WHAT YOU ARE ASKED TO DO:
The answer must consist of each line below that holds the word "Wiki", copied as it stands.

START TASK INPUTS

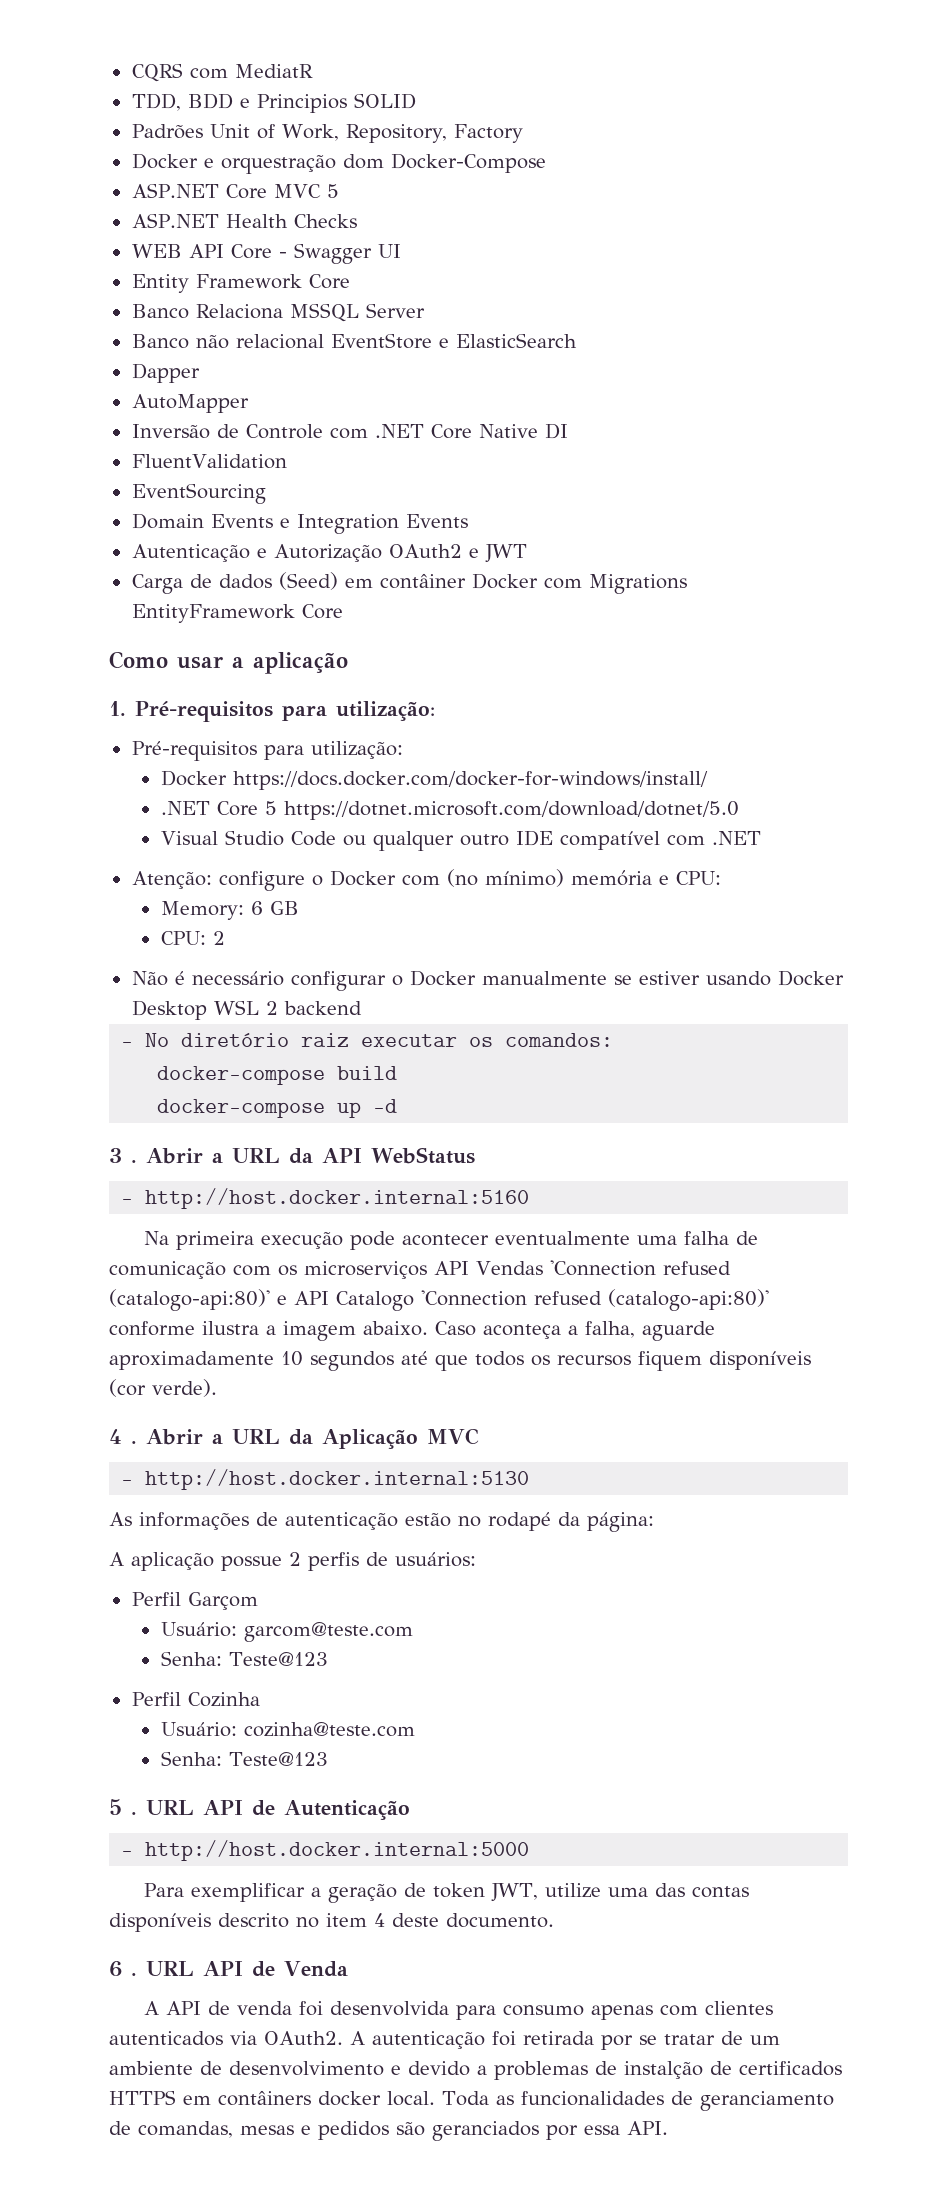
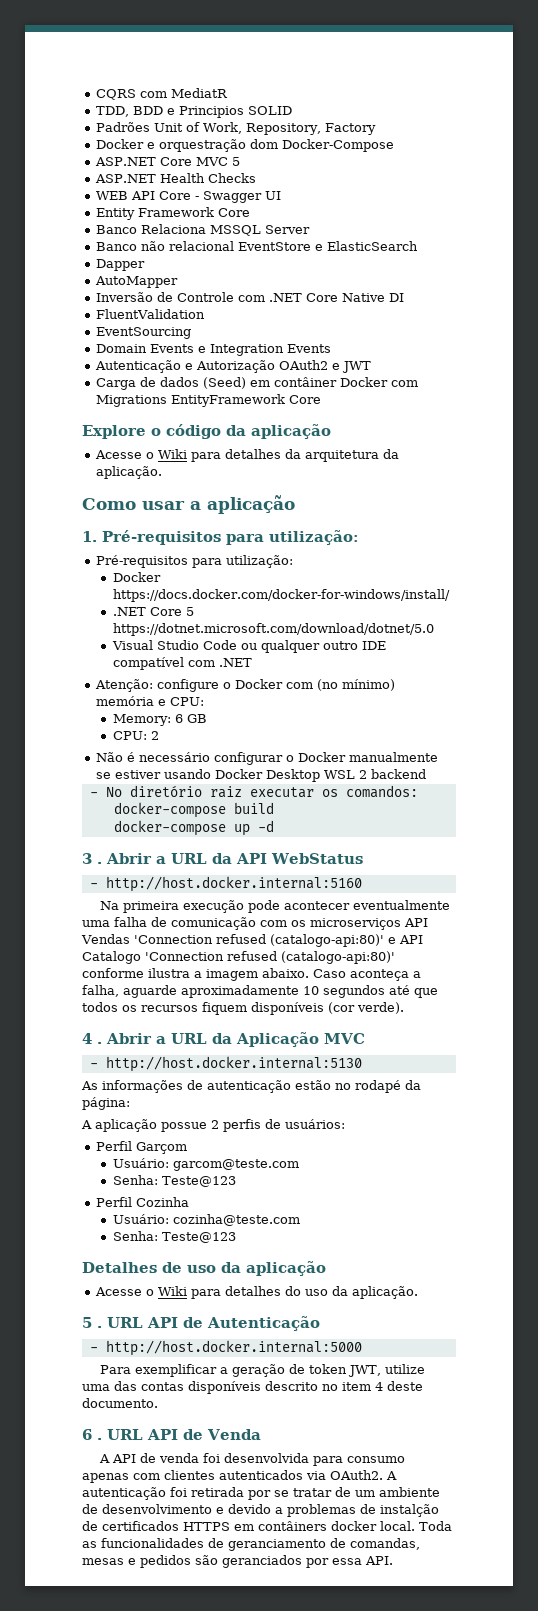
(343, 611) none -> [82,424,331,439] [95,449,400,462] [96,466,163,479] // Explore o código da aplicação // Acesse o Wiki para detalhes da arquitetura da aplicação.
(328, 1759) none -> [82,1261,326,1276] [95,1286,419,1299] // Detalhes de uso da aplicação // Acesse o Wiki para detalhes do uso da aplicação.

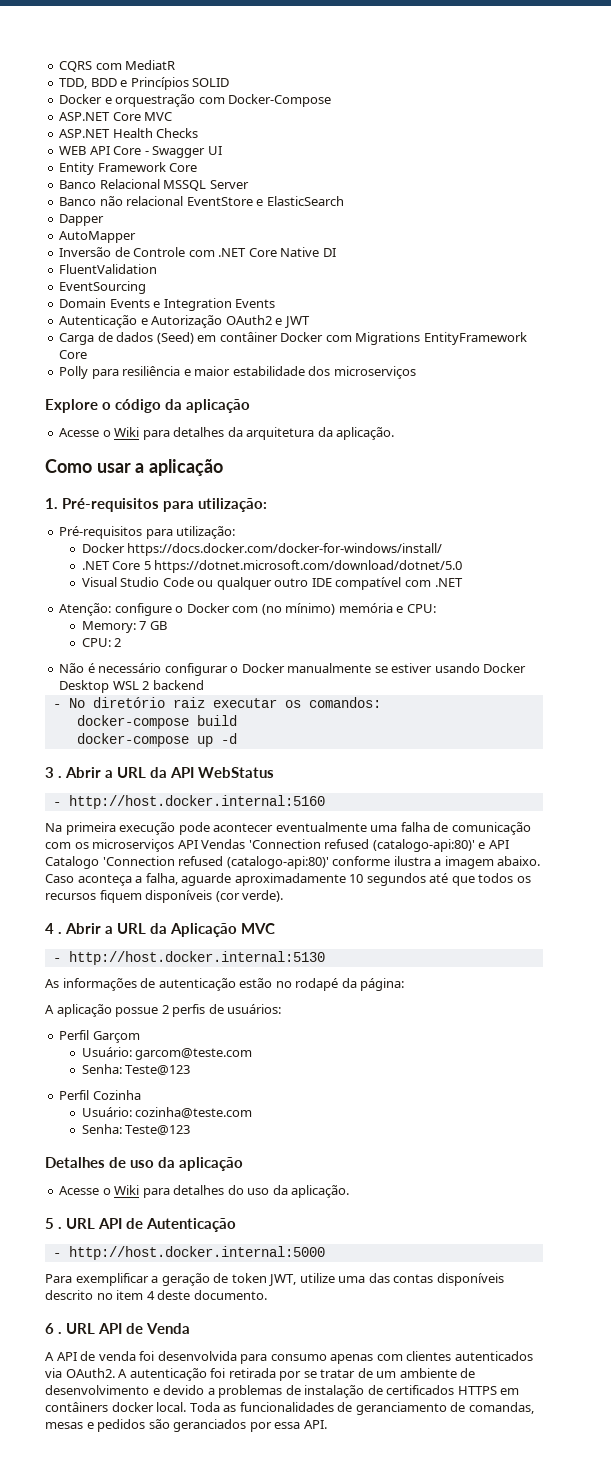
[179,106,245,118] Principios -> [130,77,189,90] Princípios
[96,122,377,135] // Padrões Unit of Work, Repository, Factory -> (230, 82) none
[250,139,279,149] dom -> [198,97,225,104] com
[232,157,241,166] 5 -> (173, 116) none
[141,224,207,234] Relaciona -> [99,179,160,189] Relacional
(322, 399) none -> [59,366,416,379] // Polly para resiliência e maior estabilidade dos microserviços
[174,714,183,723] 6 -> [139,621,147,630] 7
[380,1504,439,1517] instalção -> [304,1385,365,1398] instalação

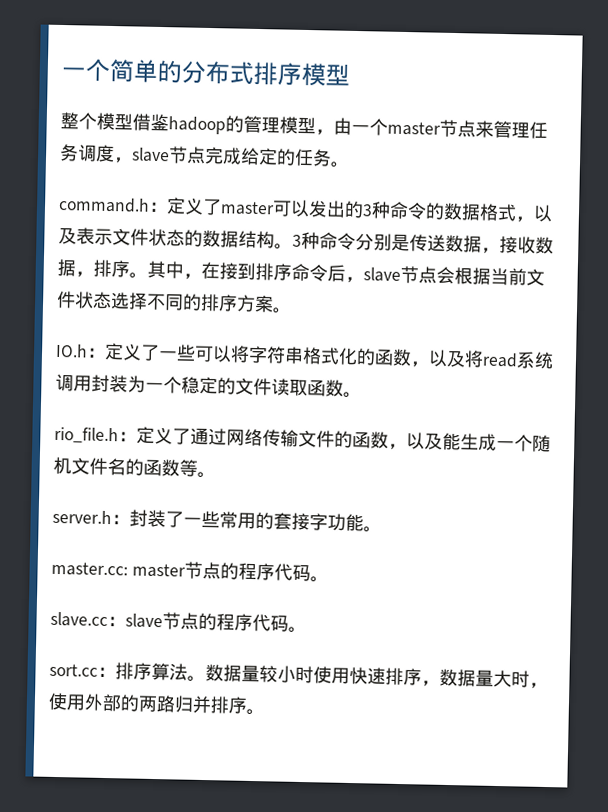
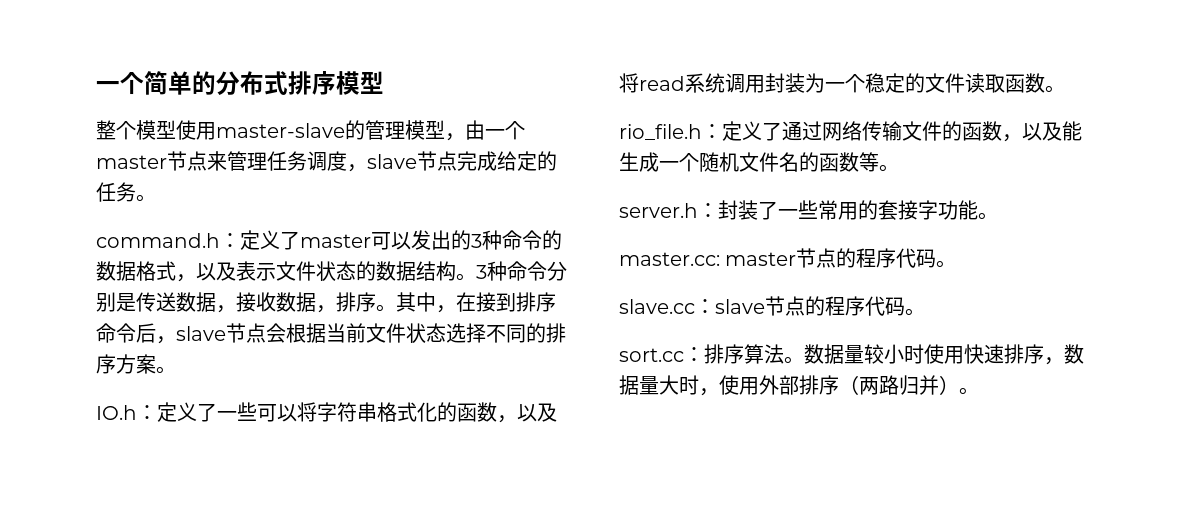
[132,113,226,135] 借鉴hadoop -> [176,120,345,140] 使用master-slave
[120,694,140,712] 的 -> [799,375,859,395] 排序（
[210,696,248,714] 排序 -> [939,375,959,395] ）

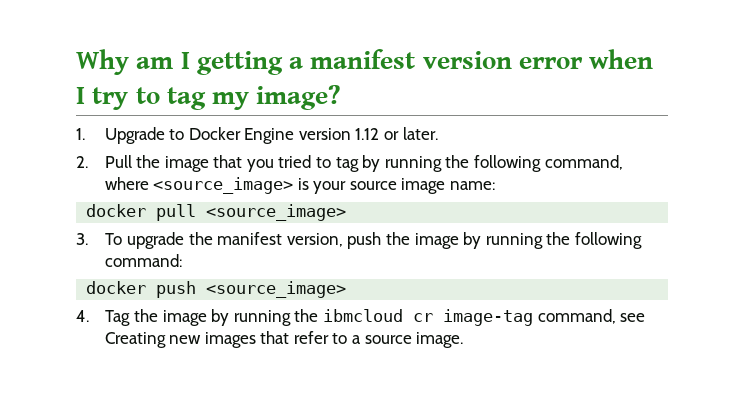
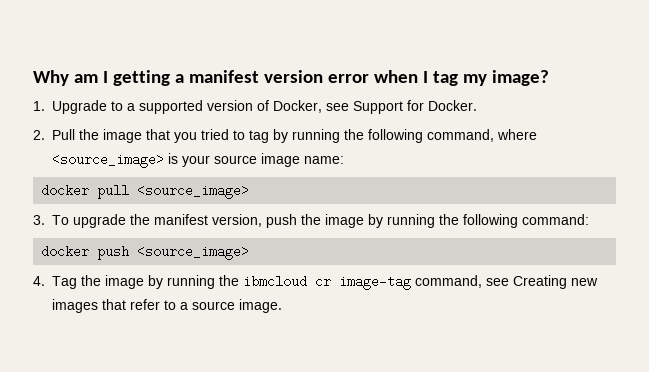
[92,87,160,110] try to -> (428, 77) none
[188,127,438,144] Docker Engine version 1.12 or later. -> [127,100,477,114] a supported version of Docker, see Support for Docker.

END TASK INPUTS

SOLUTION FOR THIS TASK:
(343, 611) none -> [82,424,331,439] [95,449,400,462] [96,466,163,479] // Explore o código da aplicação // Acesse o Wiki para detalhes da arquitetura da aplicação.
(328, 1759) none -> [82,1261,326,1276] [95,1286,419,1299] // Detalhes de uso da aplicação // Acesse o Wiki para detalhes do uso da aplicação.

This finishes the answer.